* EXERCISE MATERIALS
┄┄┄┄┄┄┄┄┄┄┄┄┄┄┄┄┄┄┄┄

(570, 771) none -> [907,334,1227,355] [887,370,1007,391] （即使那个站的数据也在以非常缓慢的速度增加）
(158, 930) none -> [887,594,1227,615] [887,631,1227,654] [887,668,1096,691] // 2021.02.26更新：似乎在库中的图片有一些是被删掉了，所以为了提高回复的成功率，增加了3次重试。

┄┄┄┄┄┄┄┄┄┄┄┄┄┄┄┄┄┄┄┄

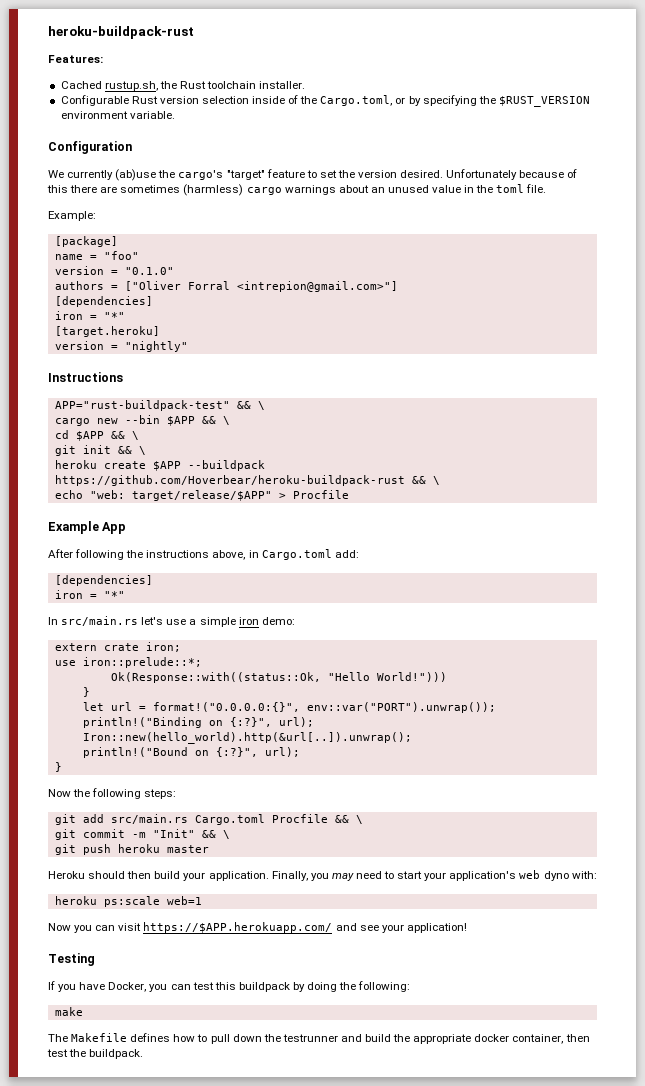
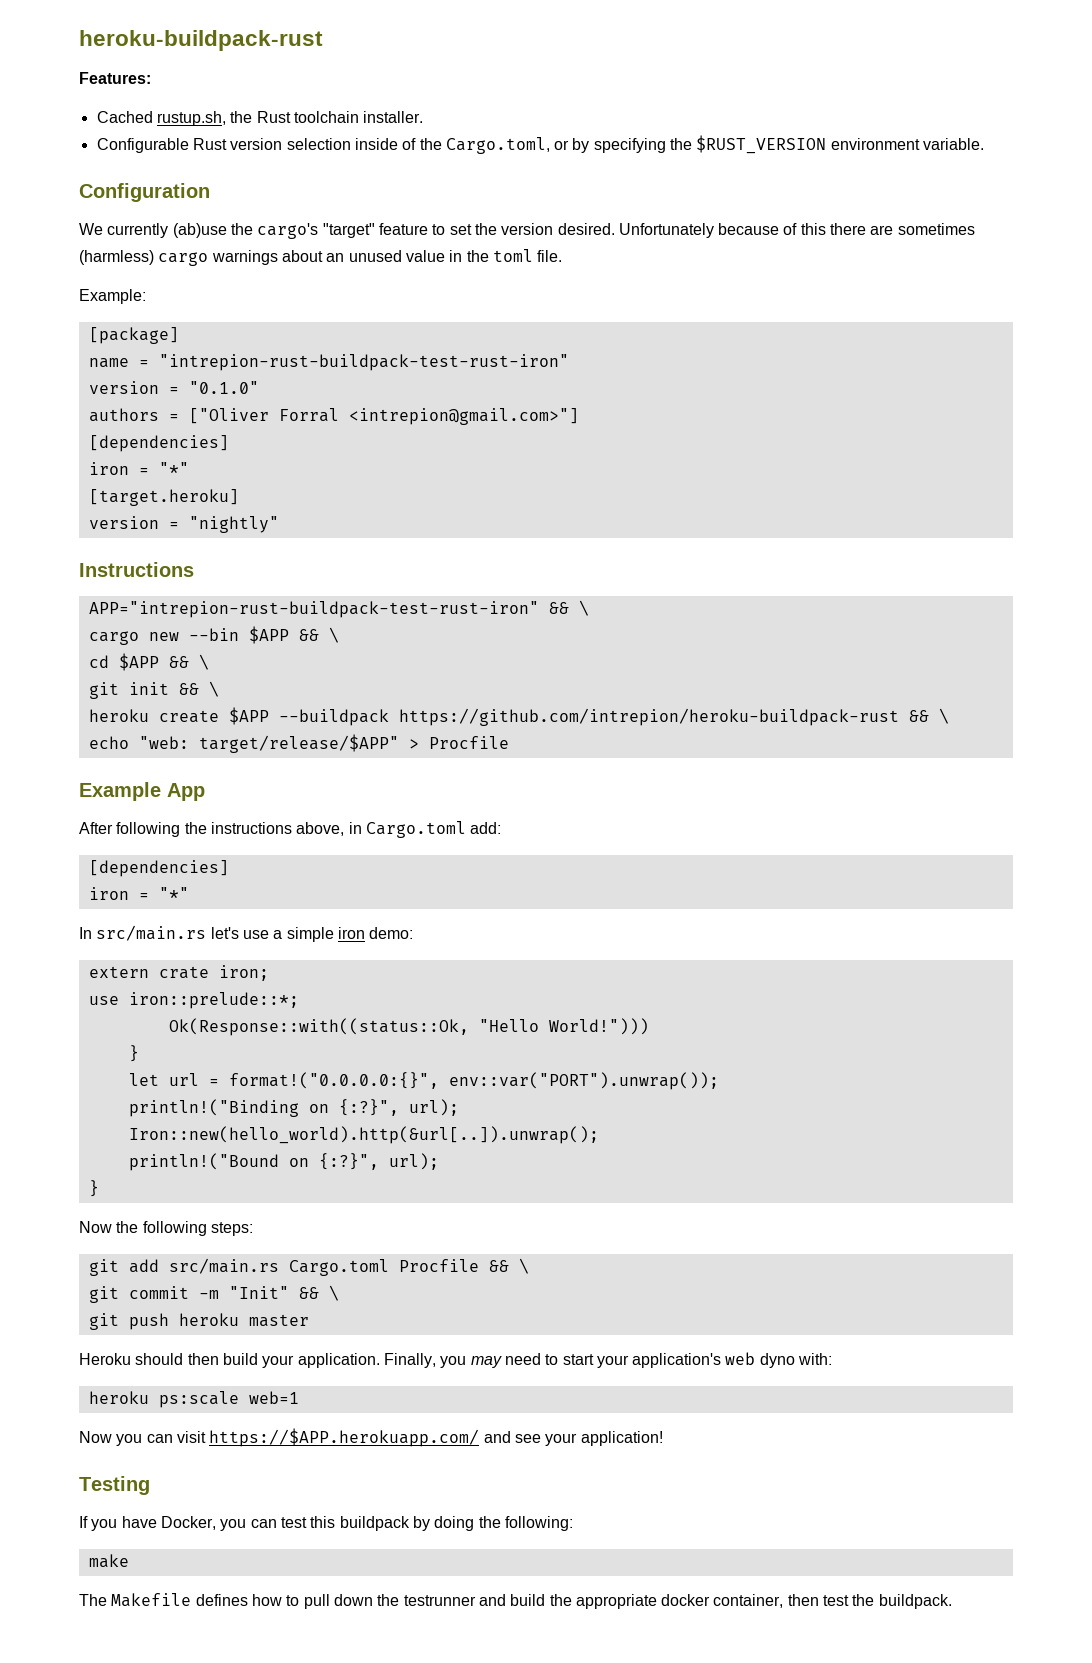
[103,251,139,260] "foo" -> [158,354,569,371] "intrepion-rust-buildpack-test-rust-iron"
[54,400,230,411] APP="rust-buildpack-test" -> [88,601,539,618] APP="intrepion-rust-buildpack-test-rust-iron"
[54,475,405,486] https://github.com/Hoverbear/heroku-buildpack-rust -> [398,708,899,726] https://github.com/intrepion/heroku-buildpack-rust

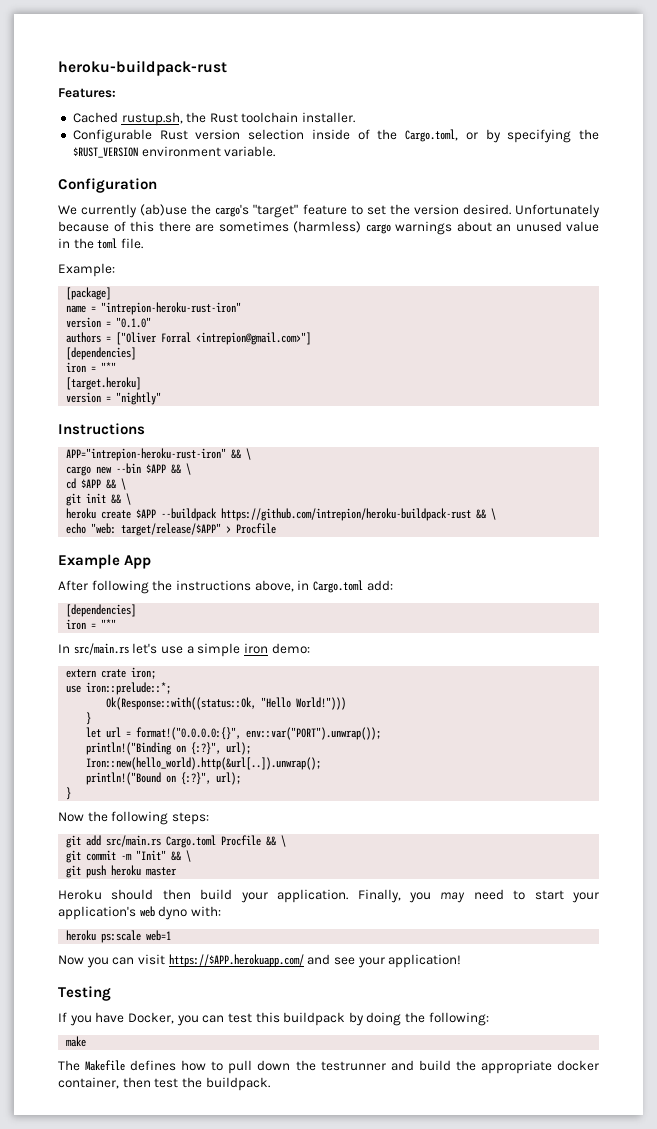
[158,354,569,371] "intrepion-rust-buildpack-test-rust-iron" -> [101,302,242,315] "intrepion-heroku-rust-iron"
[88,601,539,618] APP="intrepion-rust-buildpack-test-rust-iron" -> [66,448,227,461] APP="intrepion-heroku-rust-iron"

┄┄┄┄┄┄┄┄┄┄┄┄┄┄┄┄┄┄┄┄

* PROBLEM REQUIREMENTS
Reproduce exactly, and only, the part of the listing above that begins at the line with "(570, 771) none" and goes on through the line with "(158, 930) none".

* RESULT
(570, 771) none -> [907,334,1227,355] [887,370,1007,391] （即使那个站的数据也在以非常缓慢的速度增加）
(158, 930) none -> [887,594,1227,615] [887,631,1227,654] [887,668,1096,691] // 2021.02.26更新：似乎在库中的图片有一些是被删掉了，所以为了提高回复的成功率，增加了3次重试。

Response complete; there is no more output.